Data section
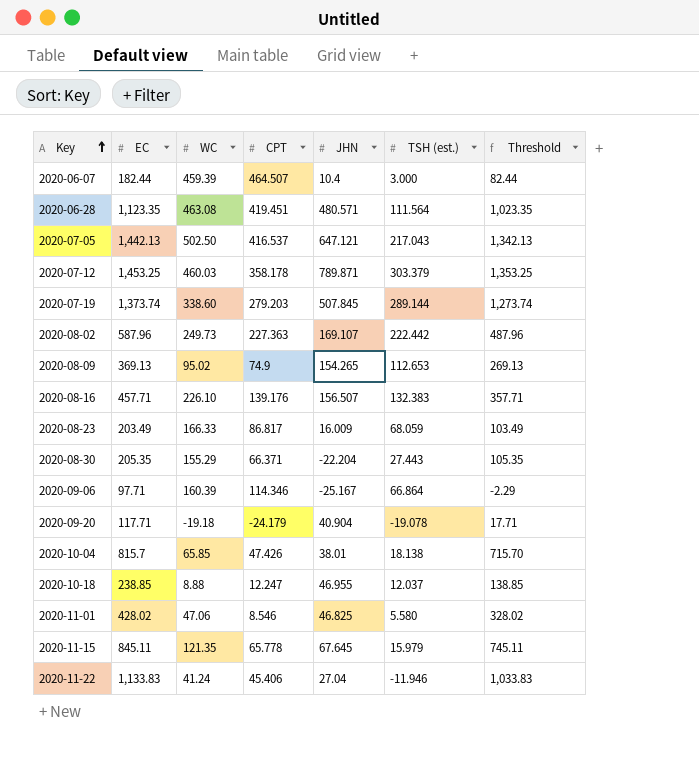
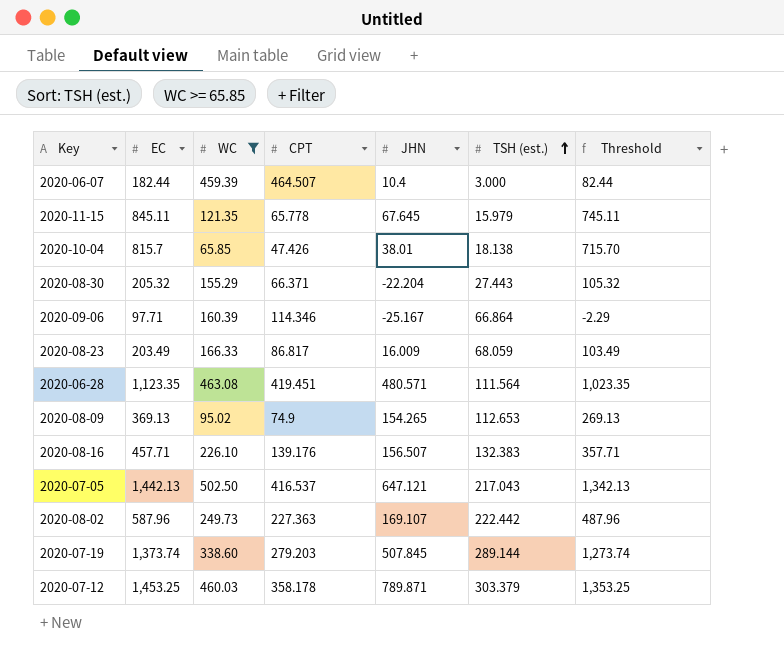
filter: none -> WC >= 65.85
row order: Key ascending -> TSH (est.) ascending
2020-08-30 | EC: 205.35 -> 205.32
2020-08-30 | Threshold: 105.35 -> 105.32

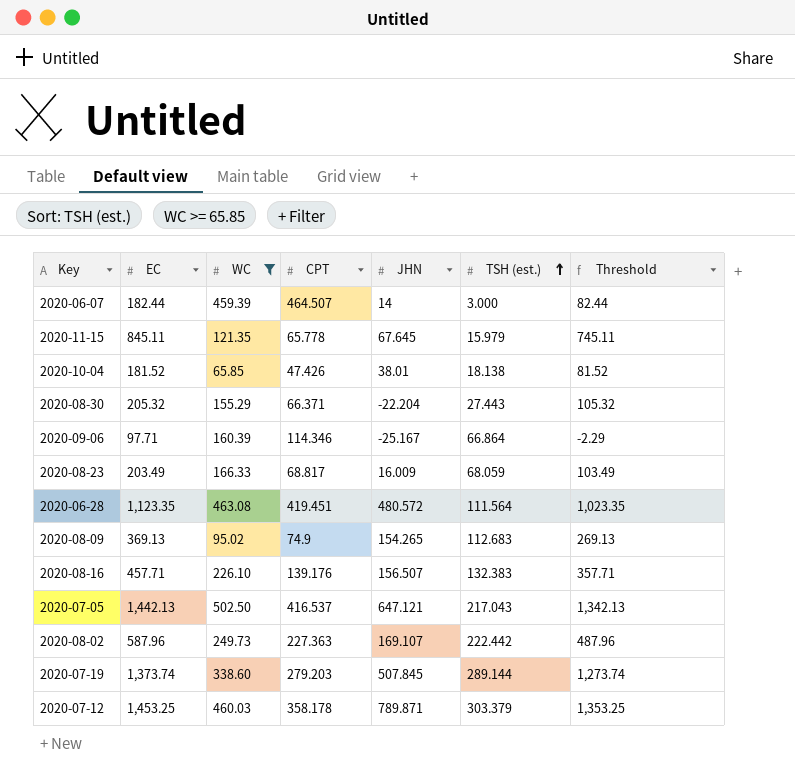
2020-06-07 | JHN: 10.4 -> 14
2020-10-04 | EC: 815.7 -> 181.52
2020-10-04 | Threshold: 715.70 -> 81.52
2020-08-23 | CPT: 86.817 -> 68.817
2020-06-28 | JHN: 480.571 -> 480.572
2020-08-09 | TSH (est.): 112.653 -> 112.683

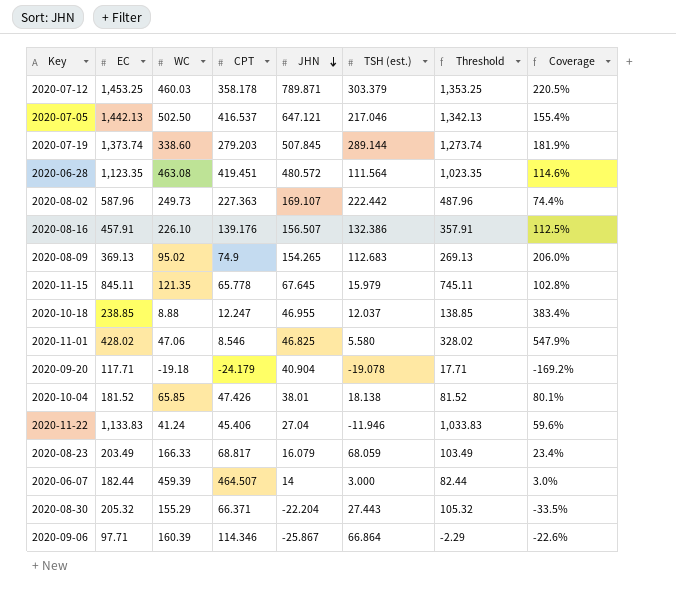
filter: WC >= 65.85 -> none
row order: TSH (est.) ascending -> JHN descending
column Coverage | formula: none -> [JHN] / [CPT]
2020-07-05 | TSH (est.): 217.043 -> 217.046
2020-08-16 | EC: 457.71 -> 457.91
2020-08-16 | TSH (est.): 132.383 -> 132.386
2020-08-16 | Threshold: 357.71 -> 357.91
2020-08-23 | JHN: 16.009 -> 16.079
2020-09-06 | JHN: -25.167 -> -25.867

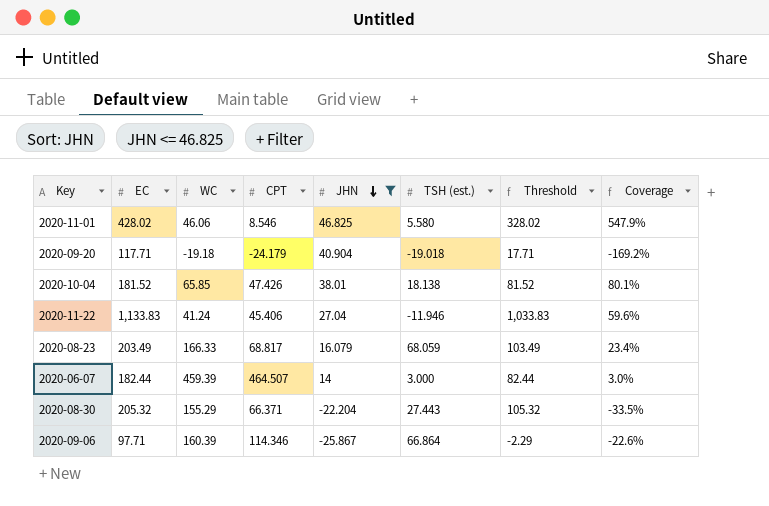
filter: none -> JHN <= 46.825
2020-11-01 | WC: 47.06 -> 46.06
2020-09-20 | TSH (est.): -19.078 -> -19.018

Instructions to follow
Write out exactly the lines from the one containing "column Coverage |" through the last line of the records above, both ends included, and leave out any pictures.

Response to this task
column Coverage | formula: none -> [JHN] / [CPT]
2020-07-05 | TSH (est.): 217.043 -> 217.046
2020-08-16 | EC: 457.71 -> 457.91
2020-08-16 | TSH (est.): 132.383 -> 132.386
2020-08-16 | Threshold: 357.71 -> 357.91
2020-08-23 | JHN: 16.009 -> 16.079
2020-09-06 | JHN: -25.167 -> -25.867

filter: none -> JHN <= 46.825
2020-11-01 | WC: 47.06 -> 46.06
2020-09-20 | TSH (est.): -19.078 -> -19.018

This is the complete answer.